(Records from a dataset)
....................
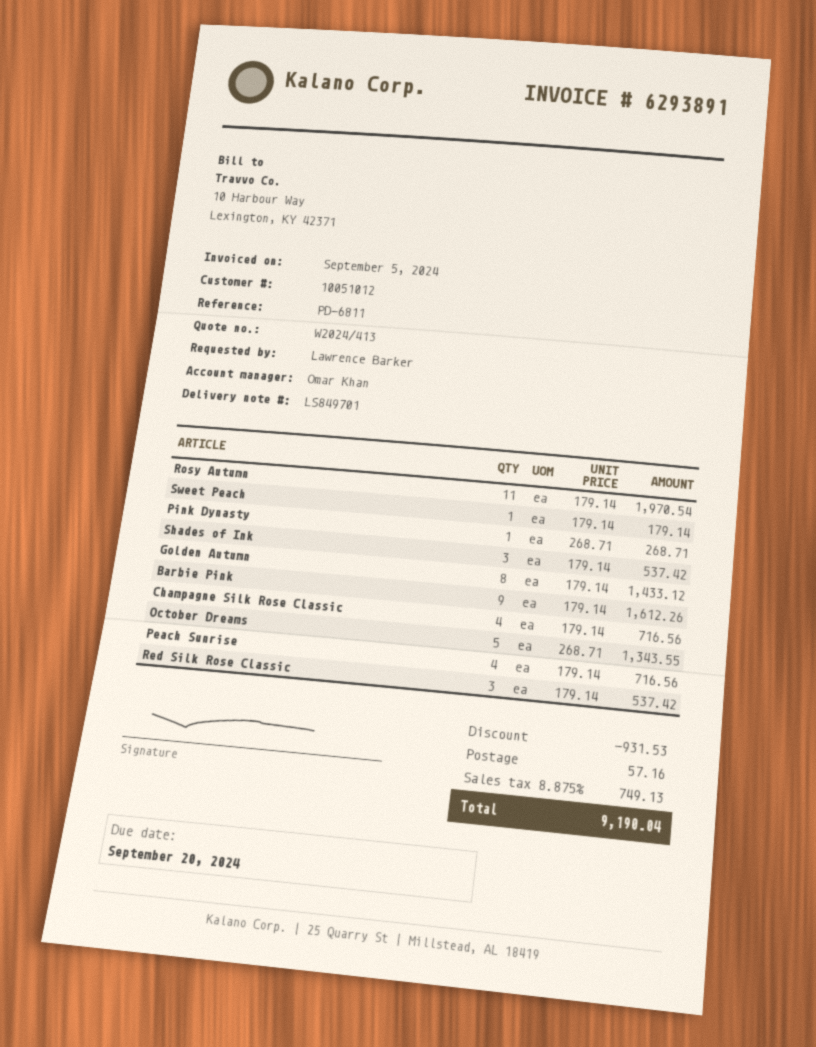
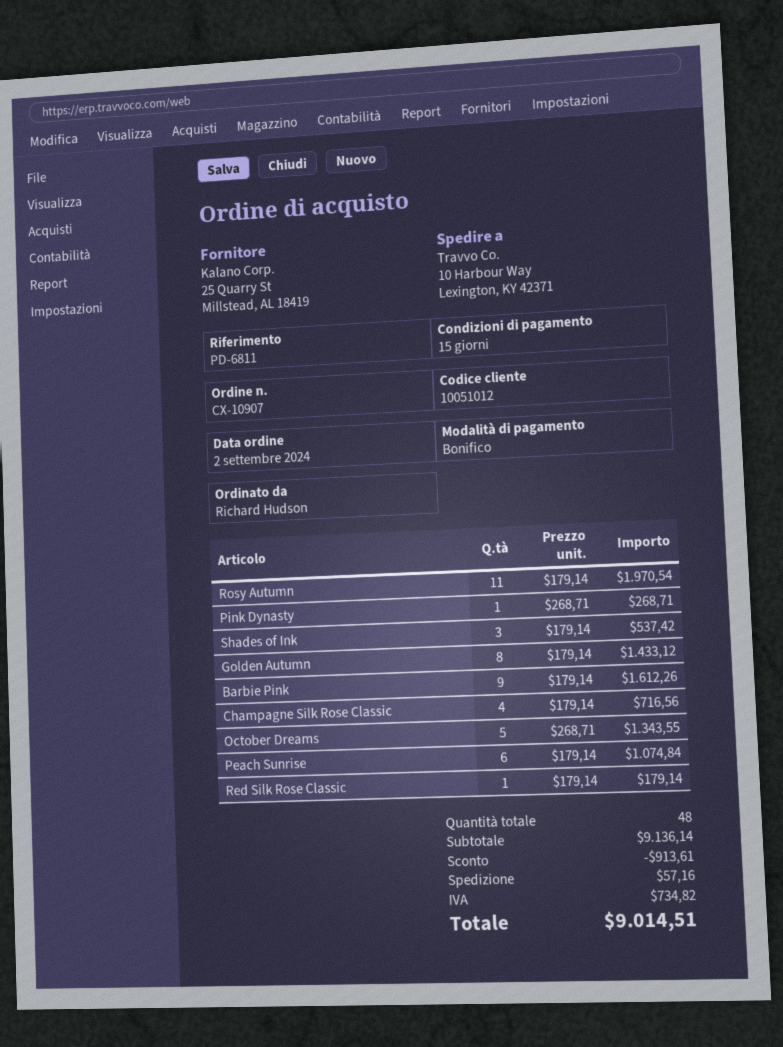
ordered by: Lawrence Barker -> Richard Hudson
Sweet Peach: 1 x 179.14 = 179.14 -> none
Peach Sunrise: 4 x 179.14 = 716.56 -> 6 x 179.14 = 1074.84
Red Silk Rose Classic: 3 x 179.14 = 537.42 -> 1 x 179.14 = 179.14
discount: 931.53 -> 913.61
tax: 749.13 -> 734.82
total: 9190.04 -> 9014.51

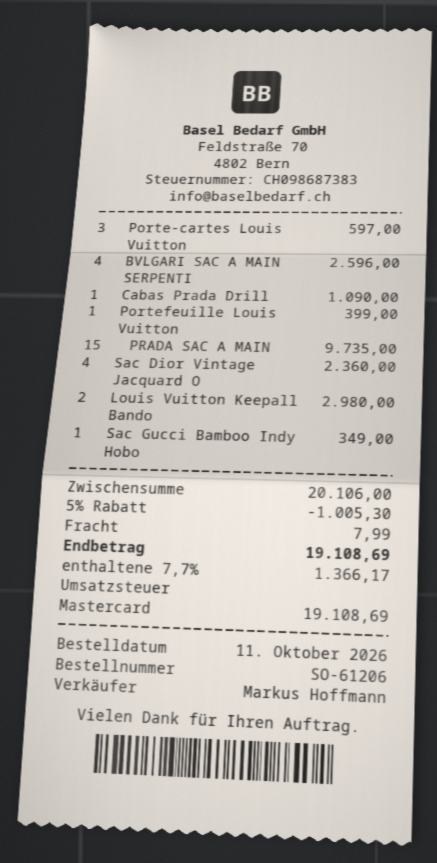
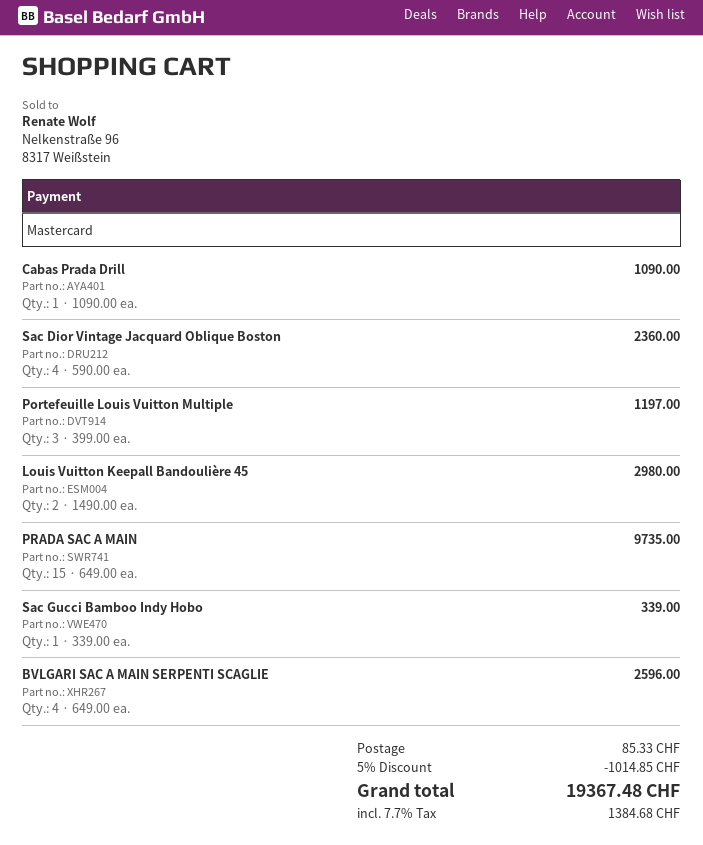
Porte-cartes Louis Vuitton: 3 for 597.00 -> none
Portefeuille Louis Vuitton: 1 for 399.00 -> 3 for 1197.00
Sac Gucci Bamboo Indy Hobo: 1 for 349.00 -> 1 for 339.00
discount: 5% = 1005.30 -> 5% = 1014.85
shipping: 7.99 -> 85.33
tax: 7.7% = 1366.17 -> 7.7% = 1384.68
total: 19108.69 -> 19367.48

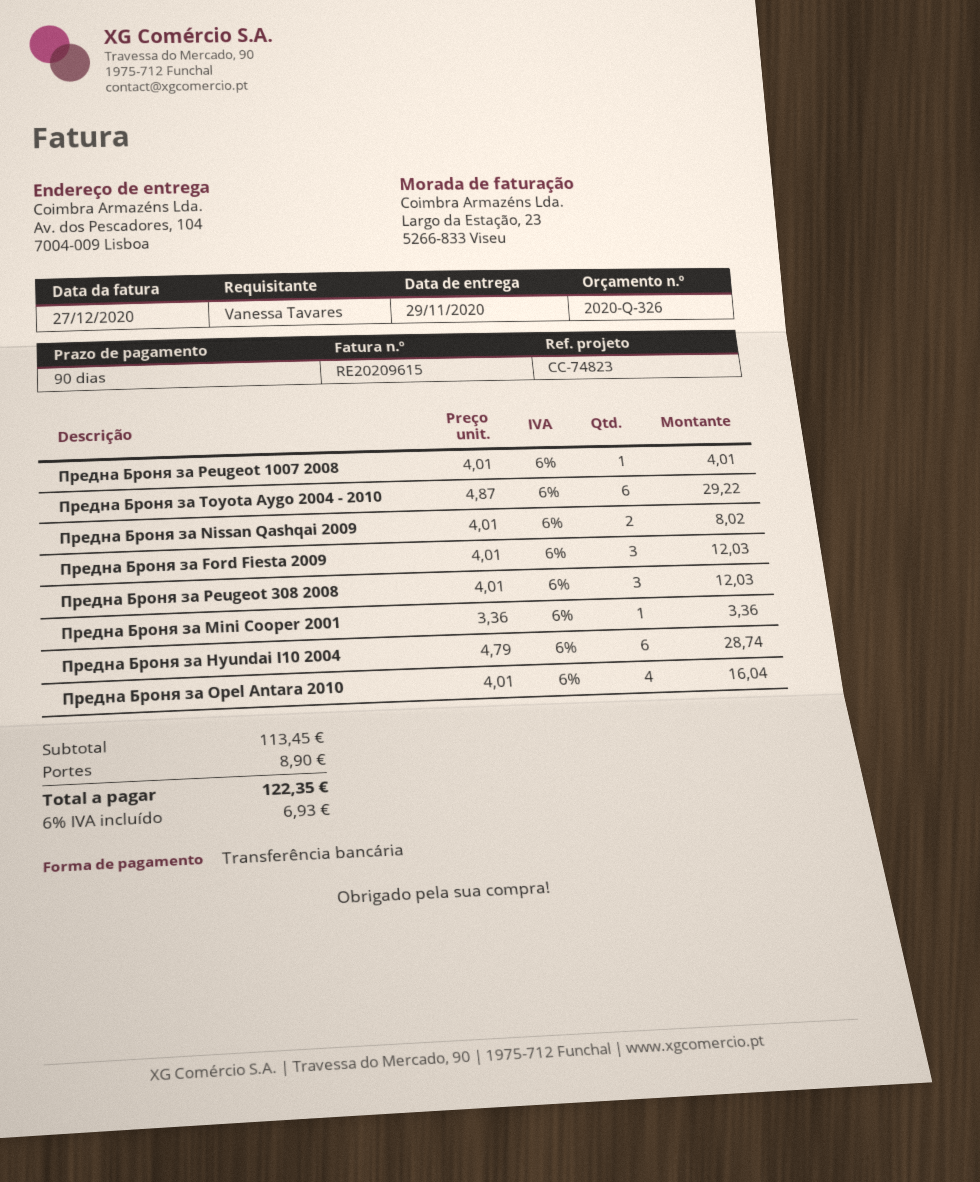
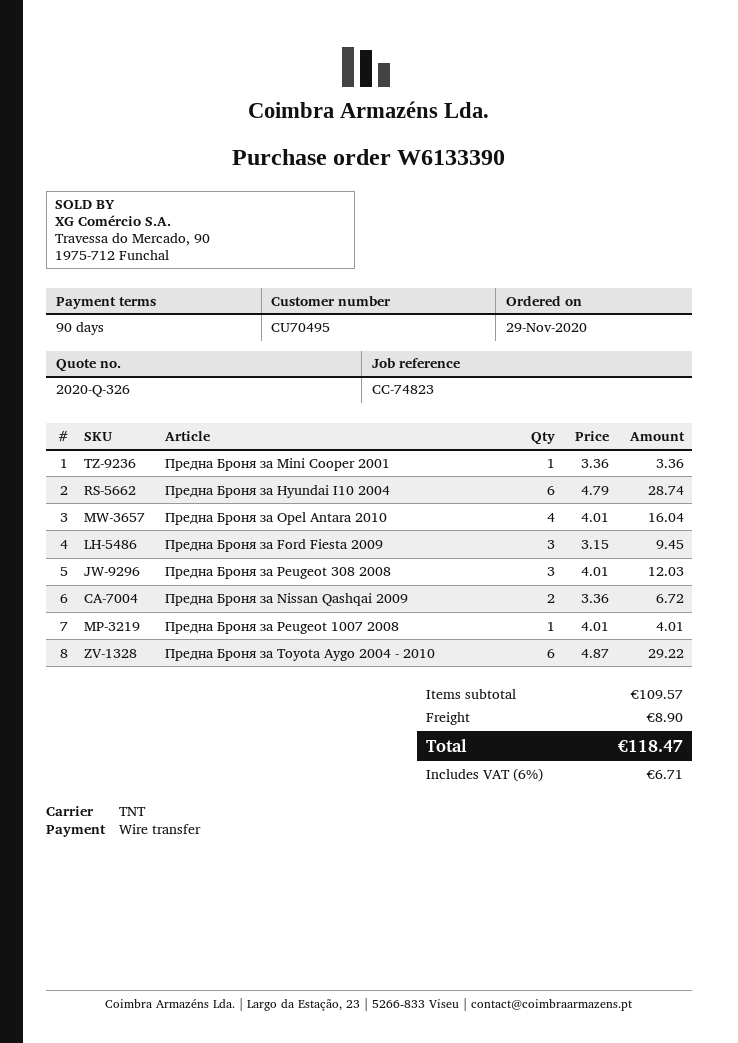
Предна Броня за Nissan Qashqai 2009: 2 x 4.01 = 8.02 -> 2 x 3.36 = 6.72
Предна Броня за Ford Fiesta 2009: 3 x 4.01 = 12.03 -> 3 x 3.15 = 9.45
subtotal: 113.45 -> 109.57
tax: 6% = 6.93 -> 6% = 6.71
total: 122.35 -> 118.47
....................
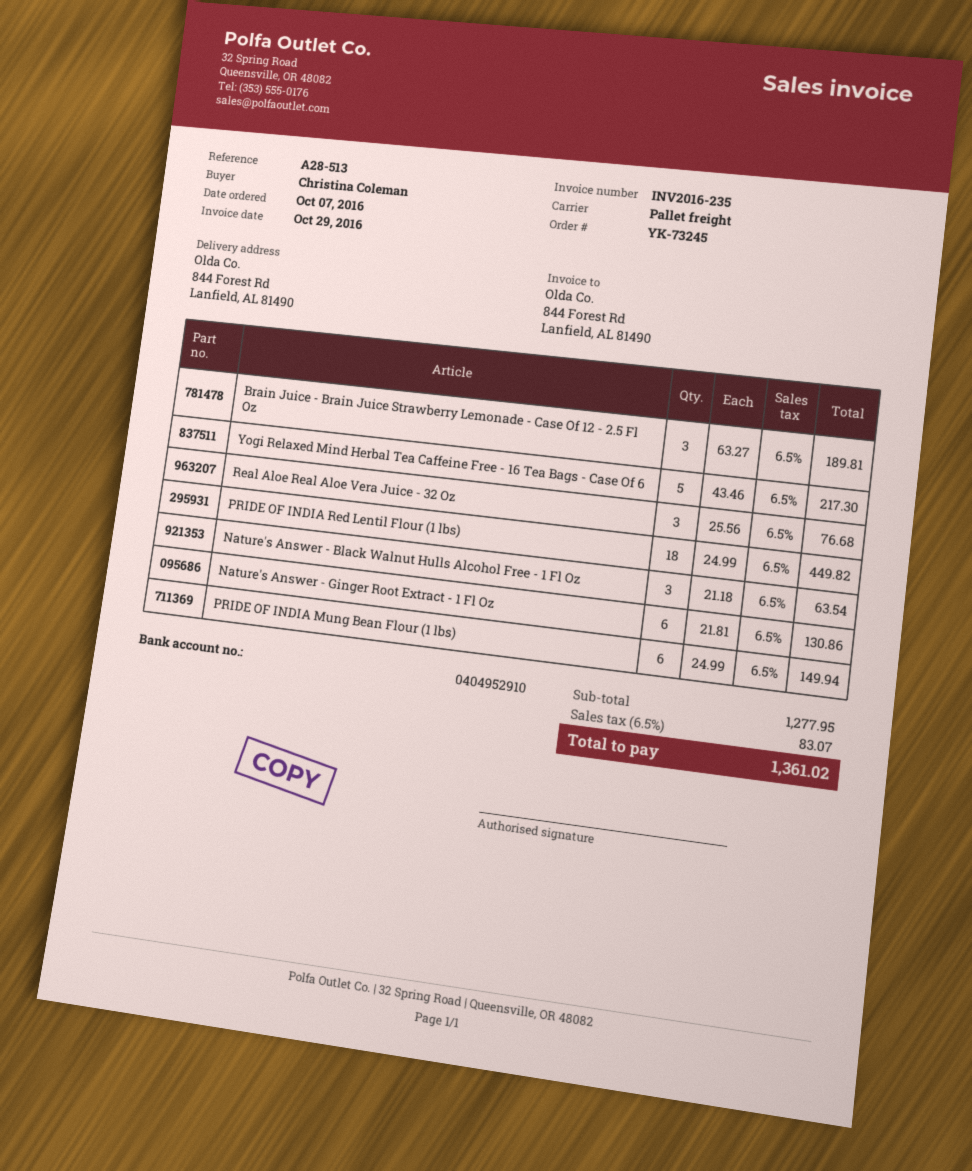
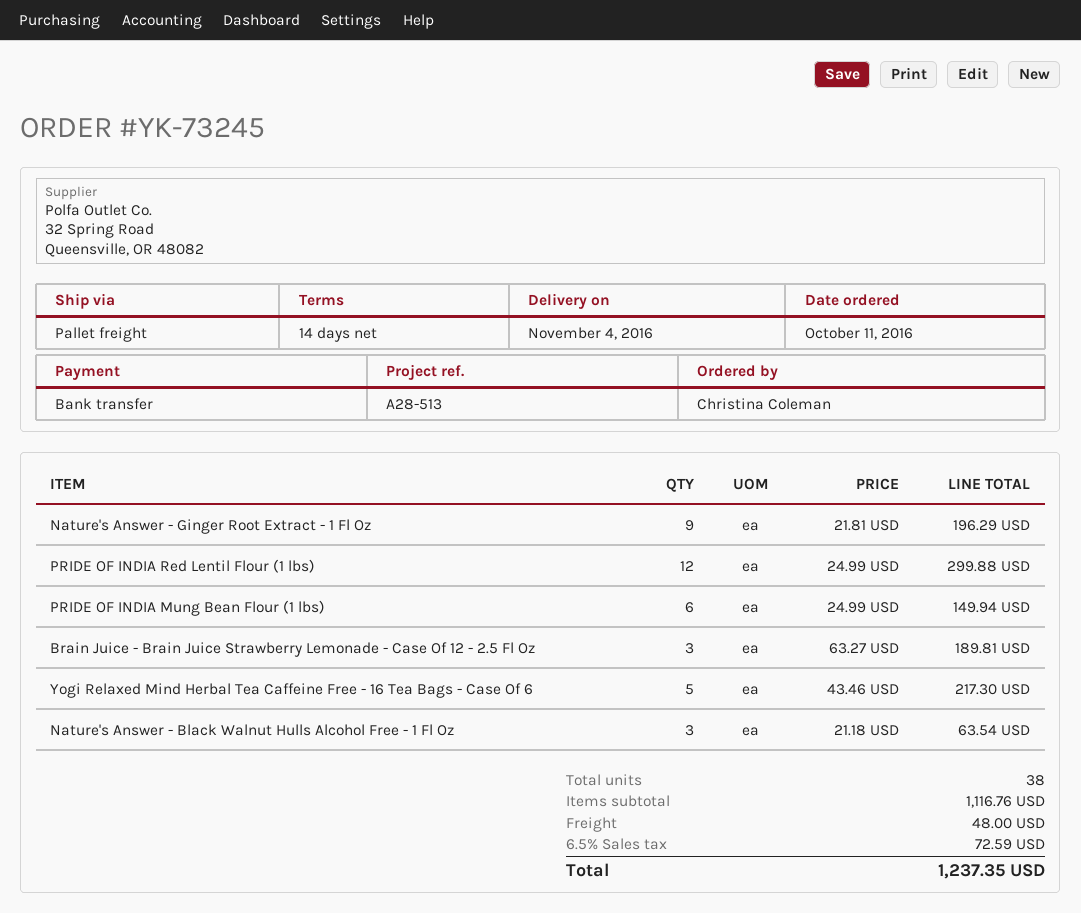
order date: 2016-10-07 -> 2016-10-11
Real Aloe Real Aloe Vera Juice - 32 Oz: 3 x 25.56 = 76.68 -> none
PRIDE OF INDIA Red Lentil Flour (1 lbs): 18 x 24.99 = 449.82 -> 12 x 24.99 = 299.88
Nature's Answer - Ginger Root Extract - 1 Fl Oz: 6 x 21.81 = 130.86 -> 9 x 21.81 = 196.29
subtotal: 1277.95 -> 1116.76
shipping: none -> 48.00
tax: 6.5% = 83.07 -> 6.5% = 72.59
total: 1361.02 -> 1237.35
....................
EXERCISE INSTRUCTIONS: Please filter the data down to the lines containing the word "none".

ANSWER FOR THE TASK:
Sweet Peach: 1 x 179.14 = 179.14 -> none
Porte-cartes Louis Vuitton: 3 for 597.00 -> none
Real Aloe Real Aloe Vera Juice - 32 Oz: 3 x 25.56 = 76.68 -> none
shipping: none -> 48.00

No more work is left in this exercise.